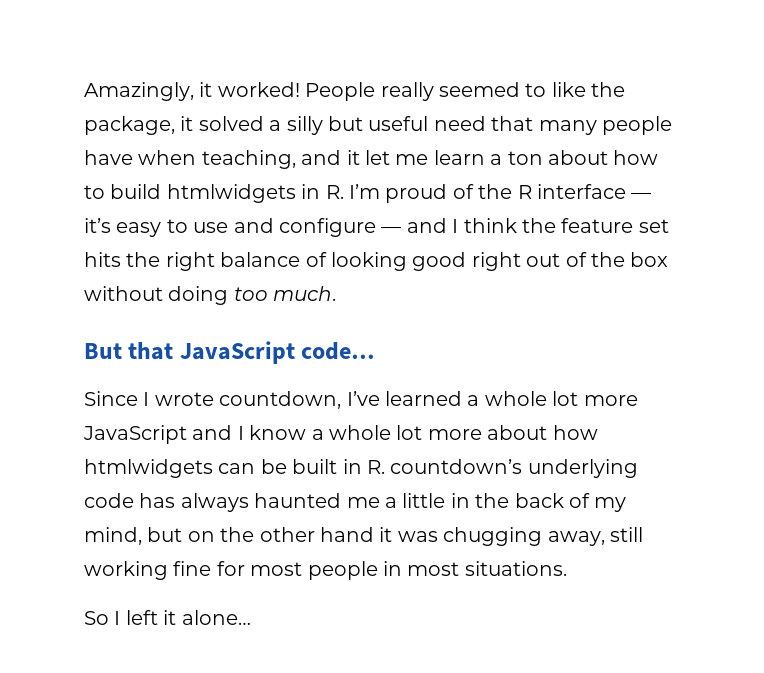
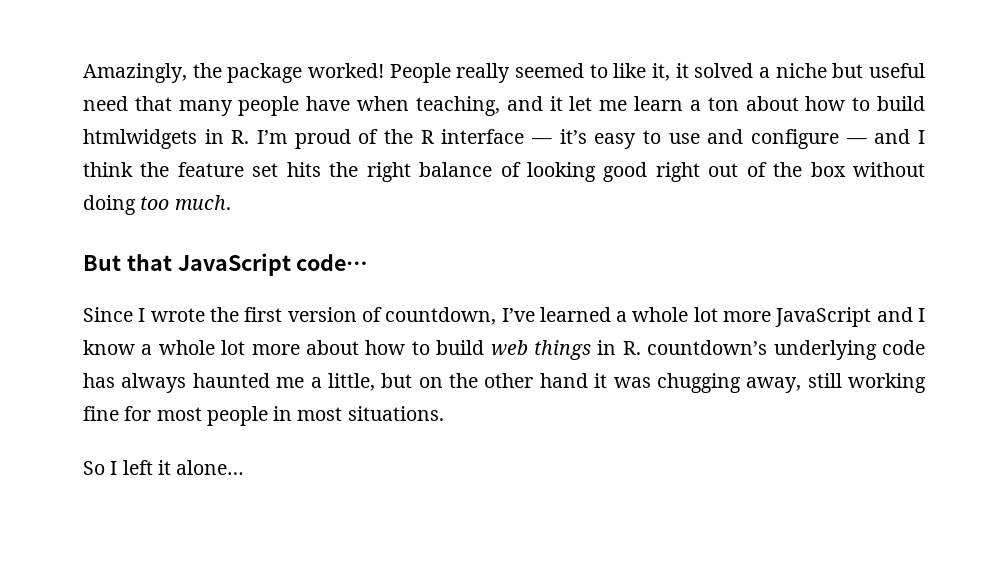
- Amazingly, it worked!
+ Amazingly, the package worked!
- People really seemed to like the package, it solved a silly but useful need that many people have when teaching, and it let me learn a ton about how to build htmlwidgets in R. I’m proud of the R interface — it’s easy to use and configure — and I think the feature set hits the right balance of looking good right out of the box without doing too much.
+ People really seemed to like it, it solved a niche but useful need that many people have when teaching, and it let me learn a ton about how to build htmlwidgets in R. I’m proud of the R interface — it’s easy to use and configure — and I think the feature set hits the right balance of looking good right out of the box without doing too much.
- Since I wrote countdown, I’ve learned a whole lot more JavaScript and I know a whole lot more about how htmlwidgets can be built in R. countdown’s underlying code has always haunted me a little in the back of my mind, but on the other hand it was chugging away, still working fine for most people in most situations.
+ Since I wrote the first version of countdown, I’ve learned a whole lot more JavaScript and I know a whole lot more about how to build web things in R. countdown’s underlying code has always haunted me a little, but on the other hand it was chugging away, still working fine for most people in most situations.

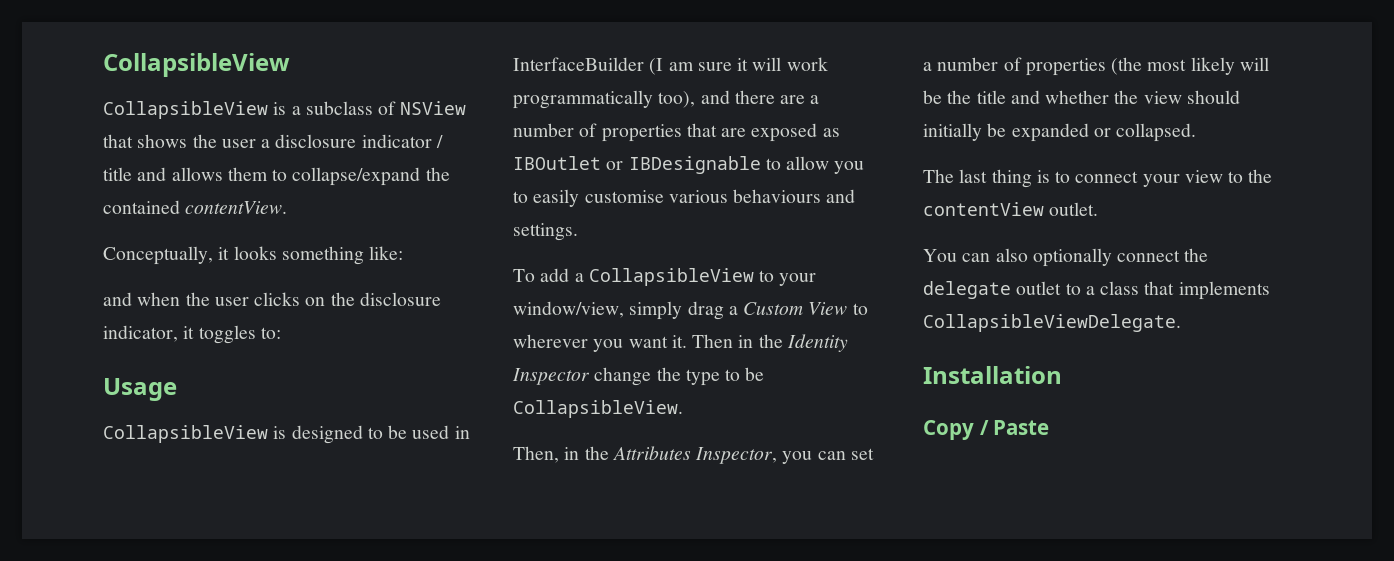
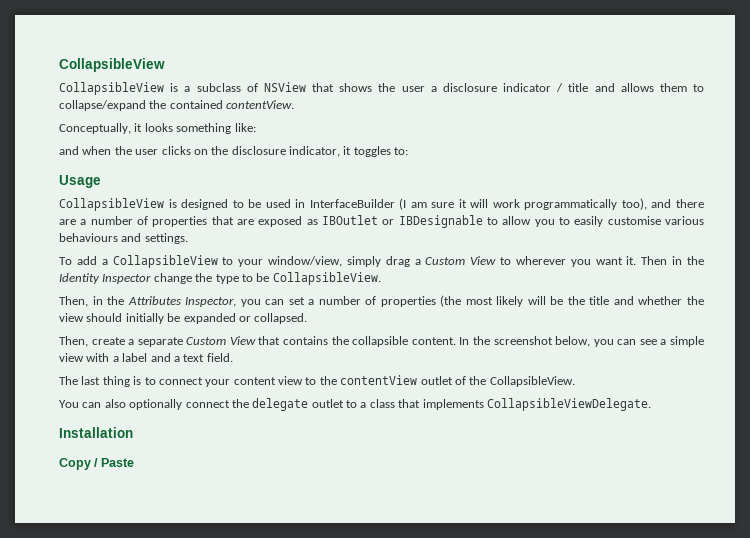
+ Then, create a separate Custom View that contains the collapsible content. In the screenshot below, you can see a simple view with a label and a text field.
- The last thing is to connect your view to the contentView outlet.
+ The last thing is to connect your content view to the contentView outlet of the CollapsibleView.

--------------------------------

_WHAT YOU WILL DO_. Starting from the line with "a text field.", write out every remaining line of the data above exactly, the final line included, and nothing before it.

_ANSWER AREA_.
+ Then, create a separate Custom View that contains the collapsible content. In the screenshot below, you can see a simple view with a label and a text field.
- The last thing is to connect your view to the contentView outlet.
+ The last thing is to connect your content view to the contentView outlet of the CollapsibleView.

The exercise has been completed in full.